Surgeon Decides Not To Operate on Self
We are all faster and more creative when addressing someone else’s problem than when we’re addressing our own. This is why even the greatest surgeon doesn’t operate on himself. Read the short puzzle below and try to figure out how the prisoner escaped.
A prisoner desperately wants to escape. One day he discovers a rope in his cell. Trouble is, the rope is only half the length necessary to allow him to reach the ground safely. Yet he divides the rope in half, ties the two parts together, and escapes to his freedom.

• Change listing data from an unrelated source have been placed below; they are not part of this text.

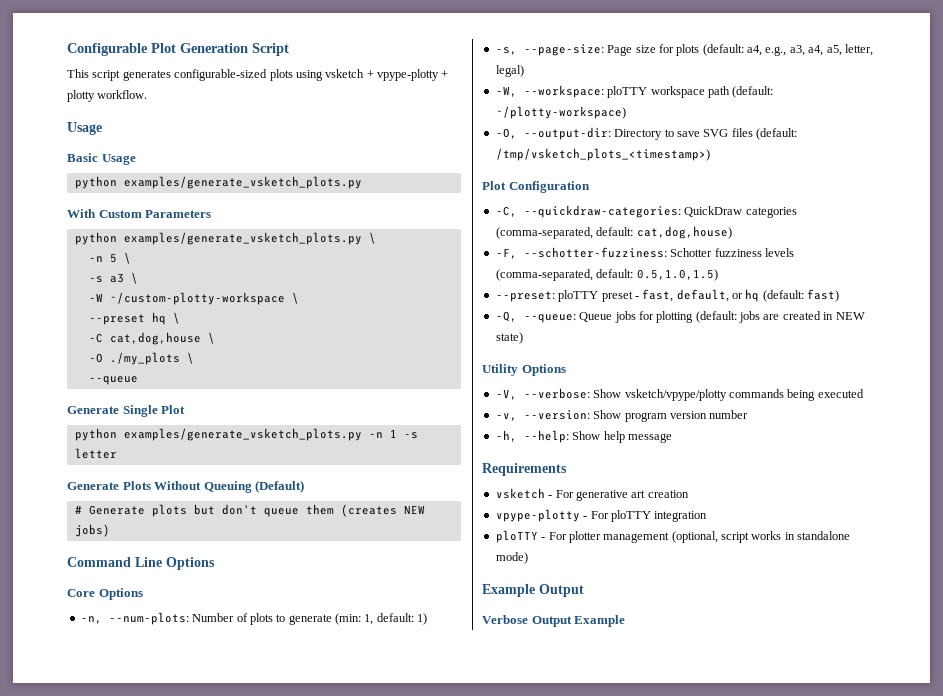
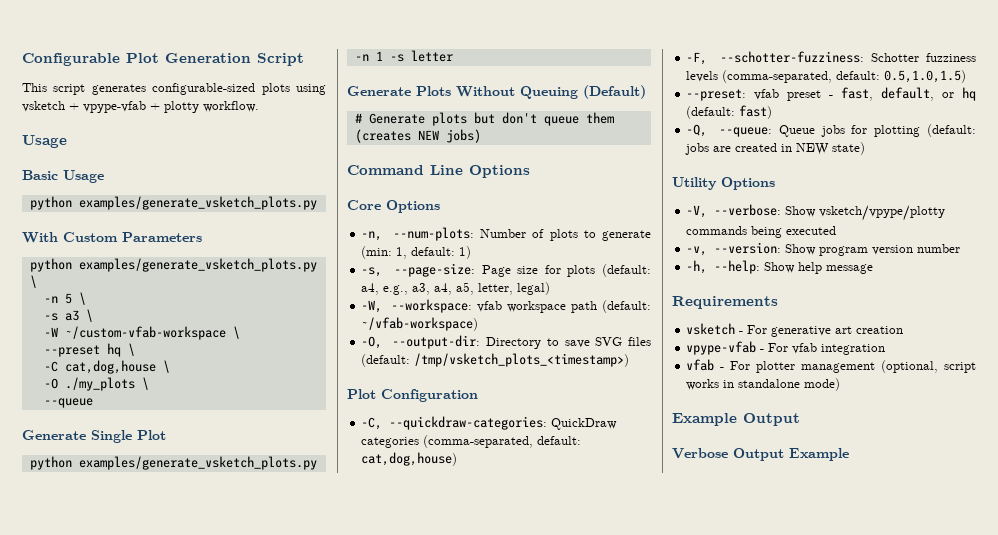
- This script generates configurable-sized plots using vsketch + vpype-plotty + plotty workflow.
+ This script generates configurable-sized plots using vsketch + vpype-vfab + plotty workflow.
- -W ~/custom-plotty-workspace \
+ -W ~/custom-vfab-workspace \
- -W, --workspace: ploTTY workspace path (default: ~/plotty-workspace)
+ -W, --workspace: vfab workspace path (default: ~/vfab-workspace)
- --preset: ploTTY preset - fast, default, or hq (default: fast)
+ --preset: vfab preset - fast, default, or hq (default: fast)
- vpype-plotty - For ploTTY integration
+ vpype-vfab - For vfab integration
- ploTTY - For plotter management (optional, script works in standalone mode)
+ vfab - For plotter management (optional, script works in standalone mode)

This riddle was posed to 137 graduate students by Evan Polman of NYU and Kyle Emich of Cornell University. They asked half the students to think like they were the prisoner and the other half was asked to think like someone else was the prisoner. Fewer than 50% solved the riddle if they thought of themselves as the prisoner while more than 66% solved the problem if someone else was the prisoner. We are better when working on someone else’s problem than we are when working on our own issues. We just can’t see our own issues with the clarity and vision that someone else can. For the New Year, my number one suggestion is stop doing it yourself. No matter how simple, I think it is critical to outsource financial planning and investment management. The emotions of proper investing are not natural instincts. This coupled with our “me” bias often leads to less than stellar results. Each year DALBAR produces the Quantitative Analysis of Investor Behavior (QAIB). The quote from their website below is telling:
After conducting this year’s Quantitative Analysis of Investor Behavior (QAIB), Dalbar found that in 2011, the average equity fund investor underperformed the S&P 500 by 7.85%. The poor performance shows that psychological factors continue to harm the average investor and the remedies for these behaviors remain a work in progress.
The chart below shows the performance of the Do-It-Yourself (DIY) investor for the last twenty years. Unfortunately, the DIY model of investing usually leads to tragically poor results. The average DIY investor uses the rope to tie a noose rather than finding freedom. Increase the odds of achieving your Point of Independence; make it a new year’s priority to hire a very good financial planner.